After months of deeper engagement with artificial intelligence (AI), a SaaS developer realised that the technology that reduced his workload was quietly erasing his breaks and stretching his work hours.
The quick help from AI had tempted the employee to use it during short breaks—such as waiting for a file to load, between meetings, or before lunch—letting work continue instead of fully stepping away.
None of it felt like extra work. However, over time, the breaks that once alleviated the health impact of prolonged sitting had diminished.
It was what researchers describe as indicators of “workload creep”, when productivity gains from automation translate not into reduced effort, but into higher targets, tighter timelines and greater cognitive demands.
Top human resources executives and consultants said early signals of the shift are visible as generative AI tools move from experimentation to everyday work.
At healthcare technology firm Innovaccer, the focus of AI adoption is to shift the cognitive load of work upward rather than simply accelerating tasks, said Satyajit Menon, the company’s global head of people experience.
Once embedded, the pace of work accelerated rapidly. Innovaccer had to consciously reinforce prioritisation and manager check-ins to ensure that increased speed didn’t quietly turn into increased expectations.
Menon said the transition initially created friction as some workers resisted AI adoption, while teams faced tighter objectives and key results (OKR) and faster turnaround targets.

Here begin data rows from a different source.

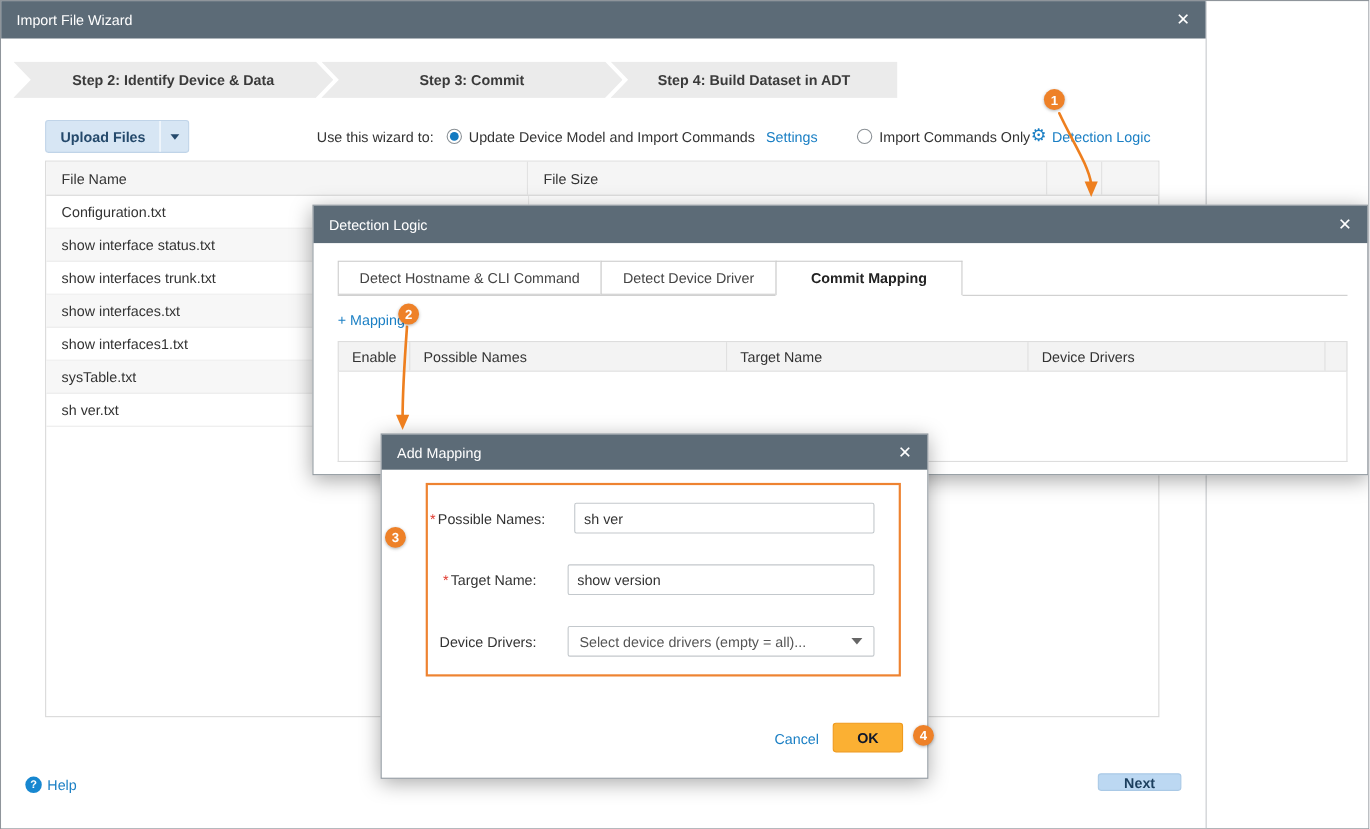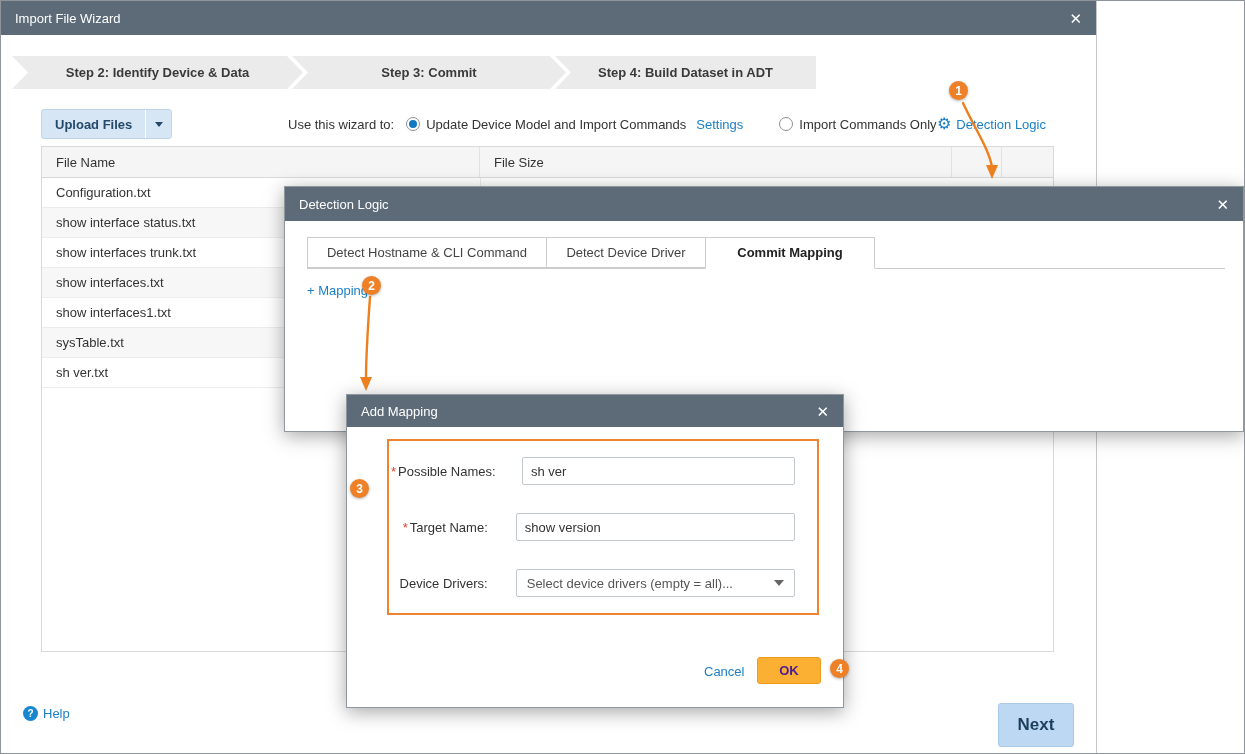--- a/index.html
+++ b/index.html
@@ -162,6 +162,16 @@
       <div class="tab t3 active">Commit Mapping</div>
     </div>
     <span class="link add-mapping-link">+ Mapping</span>
+    <div class="dtable">
+      <div class="dt-header">
+        <div class="dhc d1">Enable</div>
+        <div class="dhc d2">Possible Names</div>
+        <div class="dhc d3">Target Name</div>
+        <div class="dhc d4">Device Drivers</div>
+        <div class="dhc d5"></div>
+      </div>
+      <div class="dt-body"></div>
+    </div>
   </div>
 
   <div class="addmap-dialog">

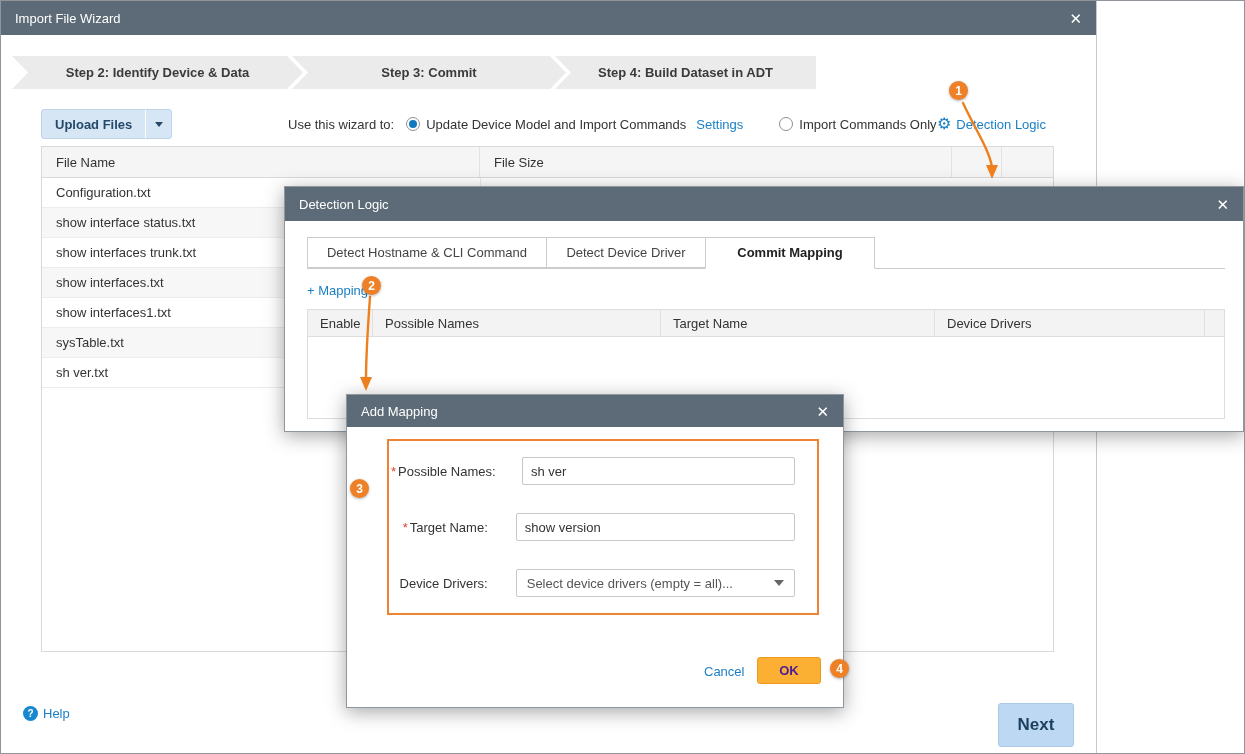--- a/index.html
+++ b/index.html
@@ -80,7 +80,7 @@
   .selbox { width:296px; height:28px; border:1px solid #c3c8cc; border-radius:2px; display:flex; align-items:center; justify-content:space-between; padding:0 10px; font-size:13px; color:#555; cursor:pointer; background:#fff; }
   .sel-caret { width:0; height:0; border-left:5px solid transparent; border-right:5px solid transparent; border-top:6px solid #666; }
   .cancel-link { position:absolute; left:357px; top:263px; height:27px; line-height:27px; font-size:13px; }
-  .ok-btn { position:absolute; left:410px; top:262px; width:64px; height:27px; background:#fbb033; border:1px solid #ef9a1d; border-radius:3px; color:#4c1d95; font-size:13px; font-weight:600; display:flex; align-items:center; justify-content:center; cursor:pointer; }
+  .ok-btn { position:absolute; left:410px; top:262px; width:64px; height:27px; background:#fbb033; border:1px solid #ef9a1d; border-radius:3px; color:#0f172a; font-size:13px; font-weight:600; display:flex; align-items:center; justify-content:center; cursor:pointer; }
 
   
   .anno-svg { position:absolute; left:0; top:0; z-index:40; pointer-events:none; }

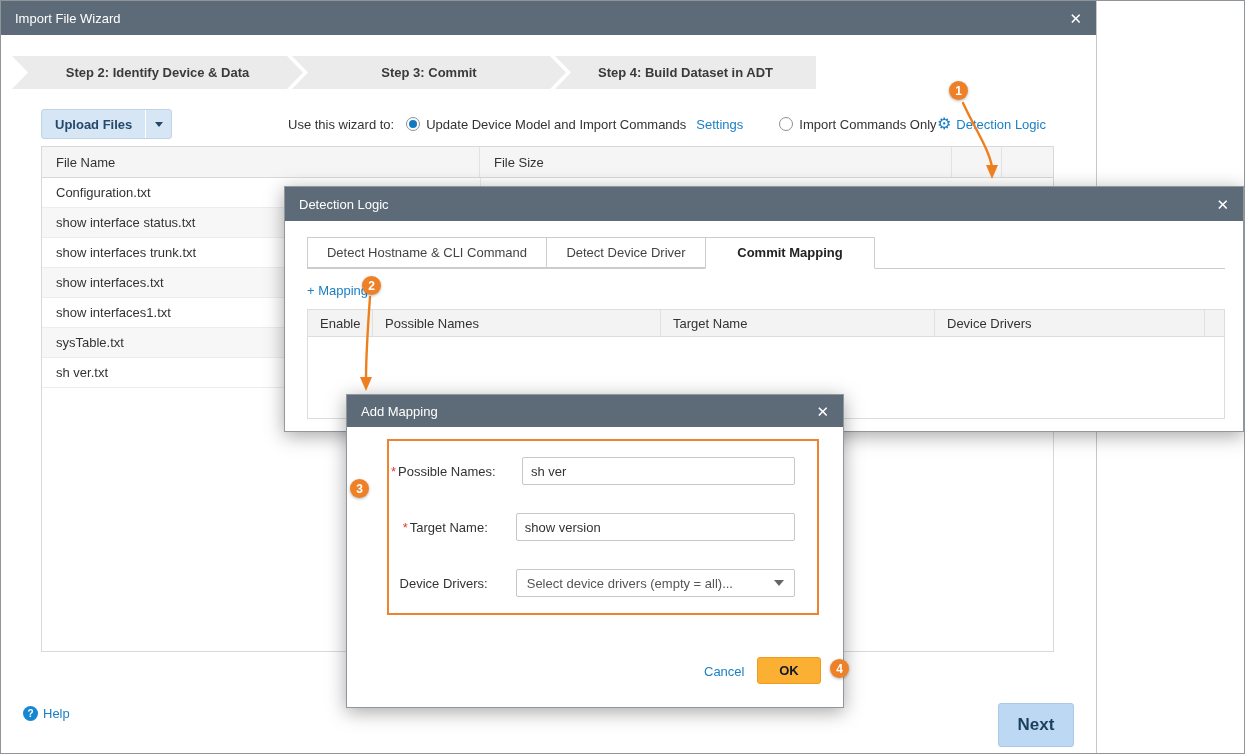--- a/index.html
+++ b/index.html
@@ -51,7 +51,7 @@
   
   .help { position:absolute; left:22px; top:705px; display:flex; align-items:center; gap:5px; font-size:13px; cursor:pointer; }
   .help-ic { width:15px; height:15px; border-radius:50%; background:#1787d0; color:#fff; font-size:10px; font-weight:700; display:flex; align-items:center; justify-content:center; }
-  .next-btn { position:absolute; left:997px; top:702px; width:76px; height:44px; background:#bcd8f2; border:1px solid #aac9e6; border-radius:3px; color:#1c3f5e; font-size:17px; font-weight:600; display:flex; align-items:center; justify-content:center; cursor:pointer; }
+  .next-btn { position:absolute; left:997px; top:702px; width:76px; height:16px; background:#bcd8f2; border:1px solid #aac9e6; border-radius:3px; color:#1c3f5e; font-size:13px; font-weight:600; display:flex; align-items:center; justify-content:center; cursor:pointer; }
 
   
   .detect-dialog { position:absolute; left:283px; top:185px; width:960px; height:246px; background:#fff; border:1px solid #90989e; box-shadow:0 4px 18px rgba(0,0,0,.35); z-index:10; }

“Productivity gains often make us a bit greedier, because we want more,” he said, cautioning that efficiency gains do not automatically translate into better employee experience.Managers, meanwhile, are emerging as a key pressure point in the AI transition.Amit Khanna, partner at Grant Thornton Bharat, described adoption patterns across organisations as a U-shaped curve, with senior leaders and junior employees using AI more frequently than mid-level managers. For technology and engineering teams, the productivity impact is already measurable.
Dhirendra Nath, chief human resources officer at digital business enabler Altimetrik, said that where AI is effectively integrated into engineering workflows, such as faster drafting, coding assistance, test creation, documentation, and triage, it is driving significant efficiency gains.
“We’re seeing approximately 20-30% productivity improvement. The biggest shift is faster time-to-first-usable output and quicker iteration loops, rather than an immediate reduction in total workload,” said Nath.
These shifts are also reshaping workforce structures.
“AI is materially increasing throughput per employee,” said Anurag Malik, partner at EY India.